### Exercise goal
Find the lines below that include the word "checking" and report how many there are, with no other text.

(Excerpts from a dataset)
++++++++
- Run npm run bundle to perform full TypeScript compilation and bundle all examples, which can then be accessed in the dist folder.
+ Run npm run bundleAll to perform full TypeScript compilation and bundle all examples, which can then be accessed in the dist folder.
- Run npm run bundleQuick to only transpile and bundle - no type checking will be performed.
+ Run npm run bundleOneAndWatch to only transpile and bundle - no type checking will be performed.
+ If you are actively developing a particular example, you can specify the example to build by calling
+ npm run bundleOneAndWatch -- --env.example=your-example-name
++++++++
### Finished exercise
2